The Return Of The Hanging Judge: Red Sox 2, Angels 1

There's an awfully strong itch to just dismiss tonight's game as a mere artifact of the Angels' inability to hit for power and get men on base. After all, had they managed to work Josh Beckett harder in the earlier innings, they would have seen the bad parts of the Red Sox bullpen much earlier in the game, and so much better for their chances. Of course, it's hard to win ballgames when your hardest hit ball is a two-out double that results in a batter stranded at second.

The problem with assigning blame here is the manifold number of people, players and coaches who richly deserve to be tabbed for it:

We'll probably hear from the usual suspects as to how the Angels offense isn't broken, with palletloads of non-sequiturs about how the team is built around pitching and defense, as though this were an excuse for failing to get men on and hit for power. We already know Vlad's a liability on the basepaths and pretty damned mediocre with the glove; is it too much to ask that he hit with runners on base? And something besides a lonely single?

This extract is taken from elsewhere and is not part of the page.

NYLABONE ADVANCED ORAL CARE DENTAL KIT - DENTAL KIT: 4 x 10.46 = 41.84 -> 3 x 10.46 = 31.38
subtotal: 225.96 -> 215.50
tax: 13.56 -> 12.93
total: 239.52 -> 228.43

I have some special vitriol to aim at the league for their idiotic rule regarding hit-by-pitches. The current situation allows a headhunter like Josh Beckett a freebie by plunking Vlad (on the first damn pitch!), but if the Angels subsequently go after Ortiz, you know who ends up getting the suspension. If the aim is to prevent hit-by-pitches, it's not working; if, as I suspect, the aim is to make it appear as though the league is being tough on headhunters, it's succeeding wildly.


It should be obvious by now that the Angels can't afford to be playing this badly this late in the season. I've said they were a second place team, and that's where I still think they're going to end up. After today, they finish the day five and a half back; it's a bad time to be making these kinds of mistakes, wasting a perfectly good Jered Weaver start and tagging him with a 9-1 record. Vlad and Cabrera owe Weaver on this one, but more, Bill Stoneman owes the team somebody who can hit for power, knows what a walk is, and can stay in the damn lineup, i.e. Dallas McPherson need not apply. When you can't get a win off a team that has five of its regulars on the DL and one of its most unsteady pitchers on the mound, something's terribly, terribly wrong.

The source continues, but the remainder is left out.